POWER LUNCHES
BBC Good Food ME|February 2022
THESE NUTRITIOUS RECIPES CAN BE PREPARED AHEAD FOR BUSIER DAYS
POWER LUNCHES

Turkey salad with grapes & walnuts

Winter lunches aren’t just about soup – this salad provides protein, carbs and beneficial fats. The recipe makes enough to serve two people over two days.

SERVES 4 (2 people over 2 days) PREP 20 mins COOK 22 mins EASY

FIBRE VIT C GLUTEN FREE

450g baby potatoes

150g pot bio yogurt

1 tsp English mustard powder

1 lime, zested and juiced

1 red onion, finely chopped

400g pack turkey mini breast fillets

1 tsp rapeseed or olive oil

1 Romaine lettuce heart (200g), thickly sliced

½ x 85g pack watercress

2 green peppers, deseeded and diced

2 avocados, halved and sliced

150g black or red seedless grapes, halved

40g walnuts, broken into pieces

1 Boil the potatoes for 12-15 mins until tender, then drain and leave to cool a little. Cut the potatoes into thick slices. Mix together the yogurt, mustard and lime zest. Toss the potatoes with 4 tbsp of the dressing and 3 tbsp of the onion.

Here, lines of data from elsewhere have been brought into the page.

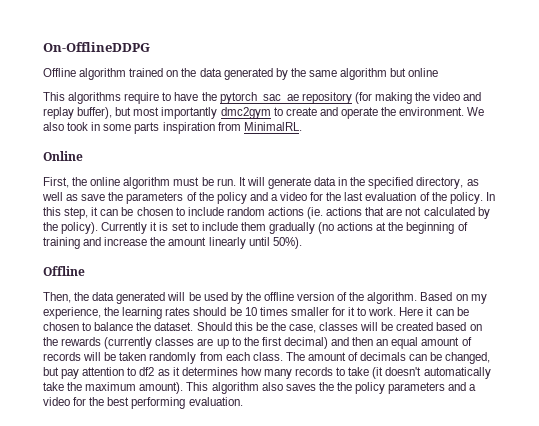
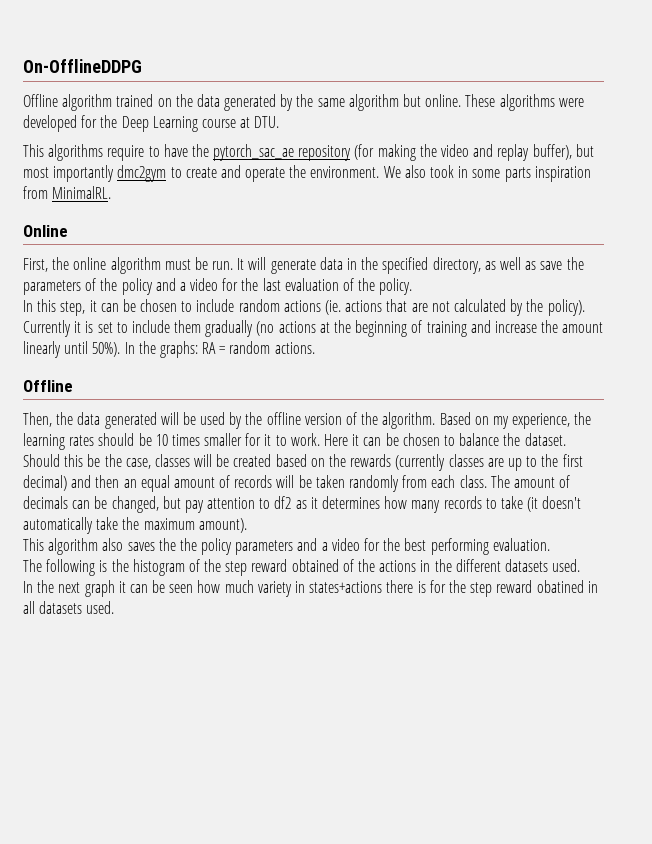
- Offline algorithm trained on the data generated by the same algorithm but online
+ Offline algorithm trained on the data generated by the same algorithm but online. These algorithms were developed for the Deep Learning course at DTU.
- It will generate data in the specified directory, as well as save the parameters of the policy and a video for the last evaluation of the policy. In this step, it can be chosen to include random actions (ie. actions that are not calculated by the policy).
+ It will generate data in the specified directory, as well as save the parameters of the policy and a video for the last evaluation of the policy.
+ In this step, it can be chosen to include random actions (ie. actions that are not calculated by the policy).
+ In the graphs: RA = random actions.
- The amount of decimals can be changed, but pay attention to df2 as it determines how many records to take (it doesn't automatically take the maximum amount). This algorithm also saves the the policy parameters and a video for the best performing evaluation.
+ The amount of decimals can be changed, but pay attention to df2 as it determines how many records to take (it doesn't automatically take the maximum amount).
+ This algorithm also saves the the policy parameters and a video for the best performing evaluation.
+ The following is the histogram of the step reward obtained of the actions in the different datasets used.
+ In the next graph it can be seen how much variety in states+actions there is for the step reward obatined in all datasets used.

2 Put the turkey in a medium bowl and toss with the oil, then cook in a non-stick frying pan over a medium heat for 10 mins, turning at least once until the turkey is cooked through.

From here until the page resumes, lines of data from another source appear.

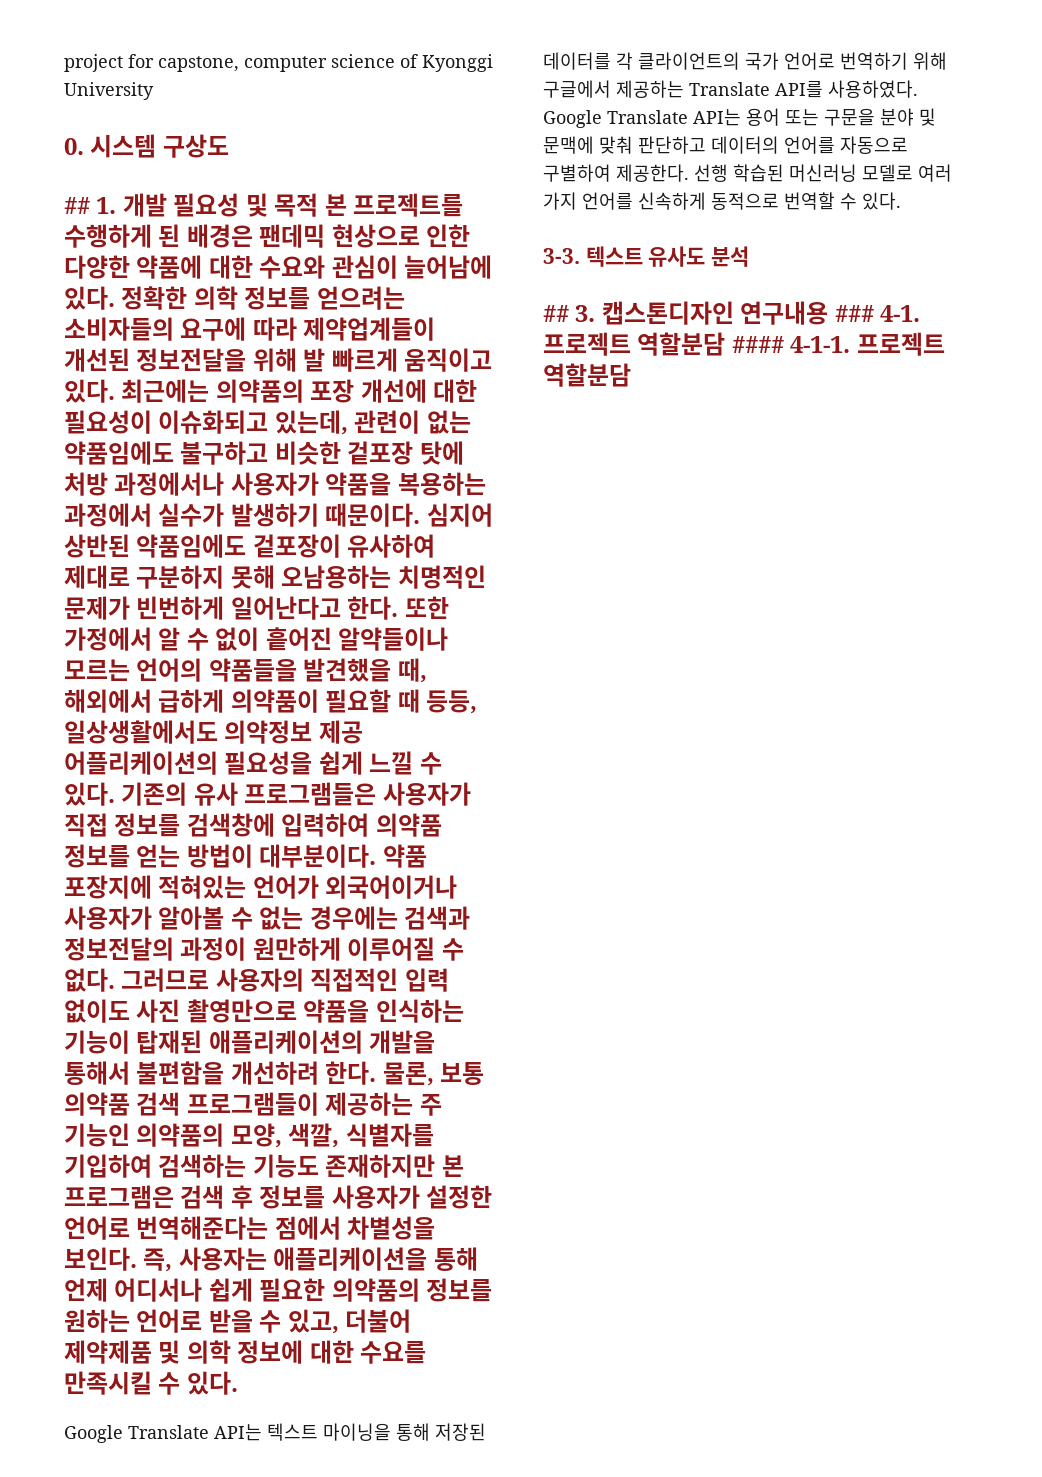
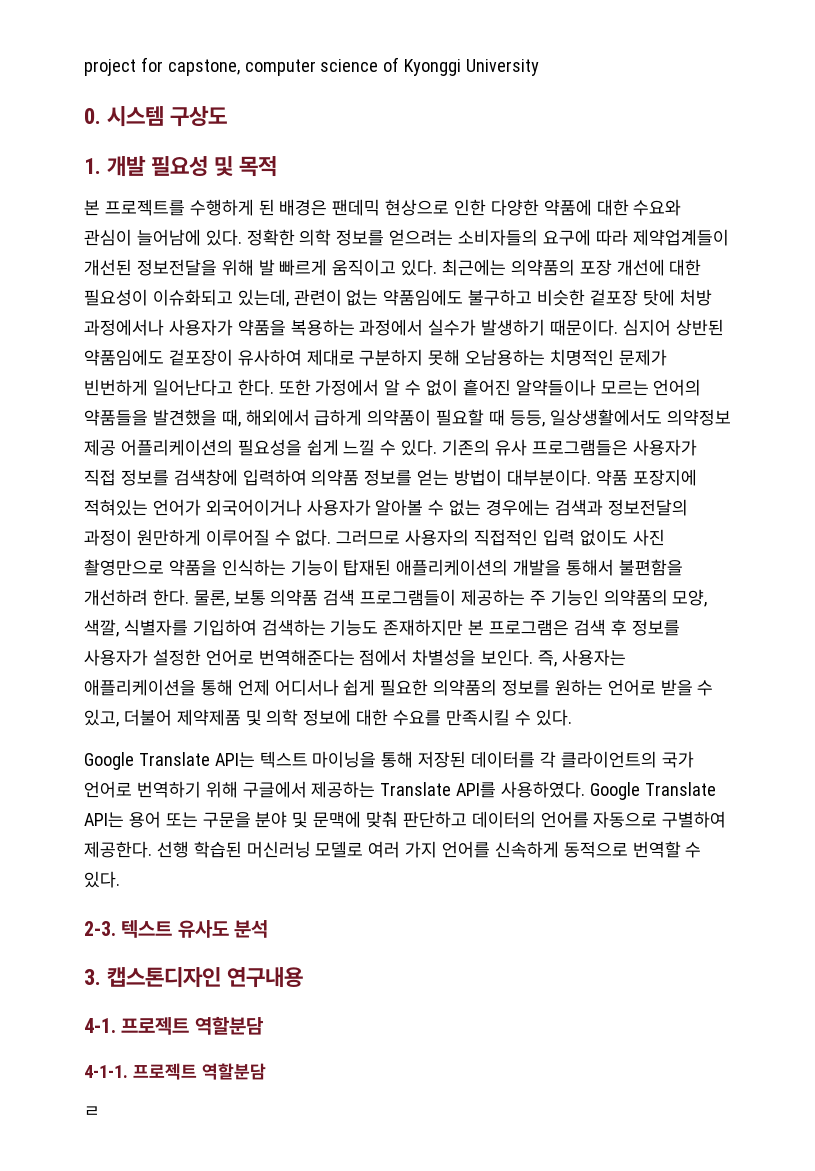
- ## 1. 개발 필요성 및 목적 본 프로젝트를 수행하게 된 배경은 팬데믹 현상으로 인한 다양한 약품에 대한 수요와 관심이 늘어남에 있다.
+ 1. 개발 필요성 및 목적
+ 본 프로젝트를 수행하게 된 배경은 팬데믹 현상으로 인한 다양한 약품에 대한 수요와 관심이 늘어남에 있다.
- 3-3.
+ 2-3.
- ## 3. 캡스톤디자인 연구내용 ### 4-1. 프로젝트 역할분담 #### 4-1-1.
+ 3. 캡스톤디자인 연구내용
+ 4-1. 프로젝트 역할분담
+ 4-1-1.
+ ㄹ

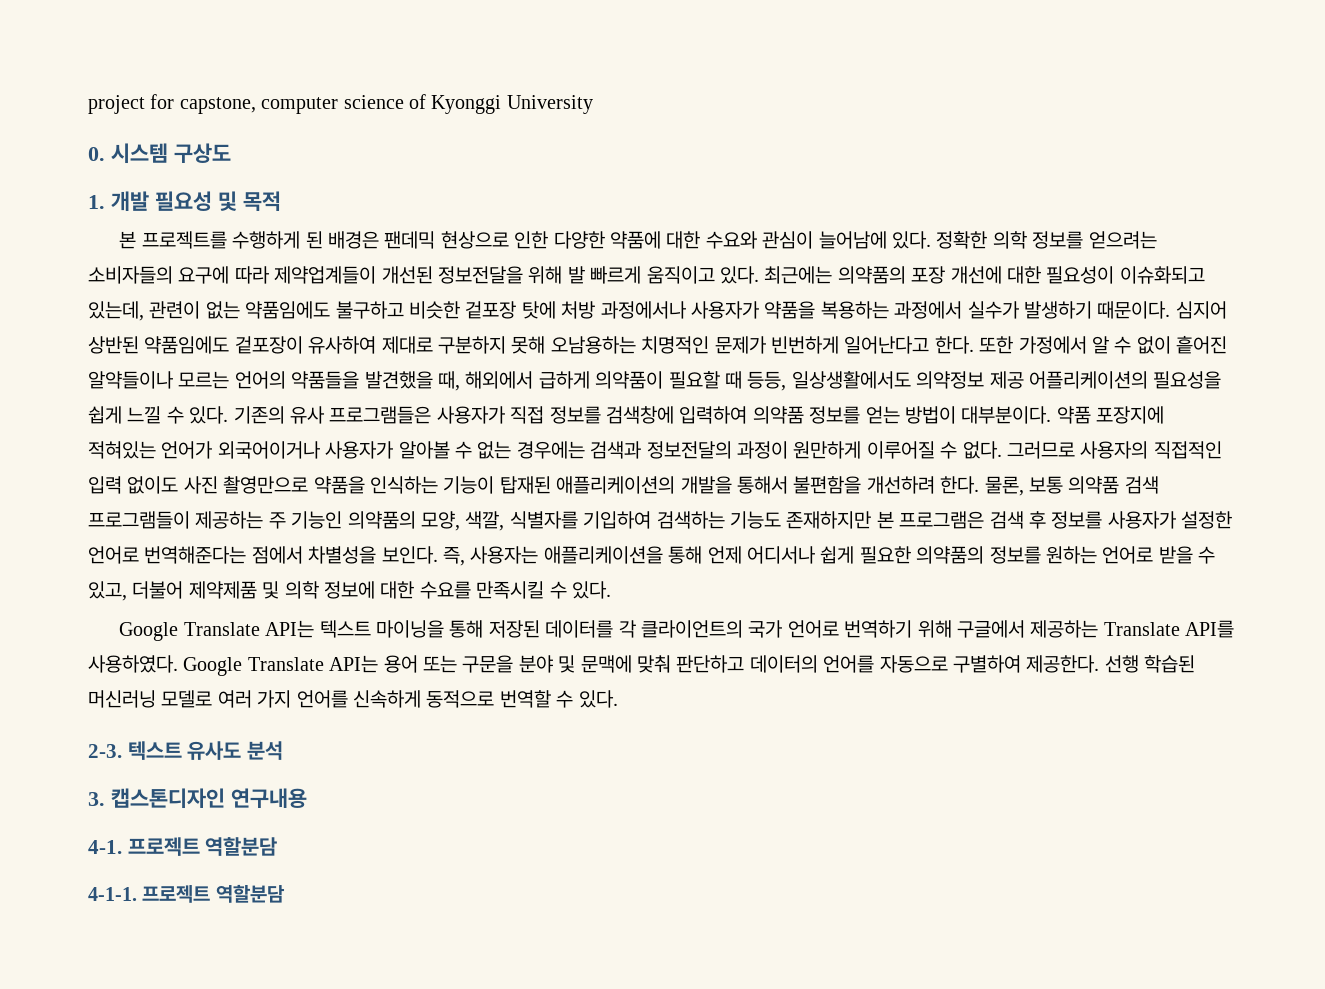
- ㄹ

3 When you’re ready to serve, mix half the lettuce, watercress, half of the remaining onion and 1 of the peppers in a bowl. Top with half the potatoes, and slice and pile on half the turkey. Toss the avocado with a good squeeze of lime, then scatter half on top with half the grapes, and half the walnuts. Spoon over half of the remaining dressing.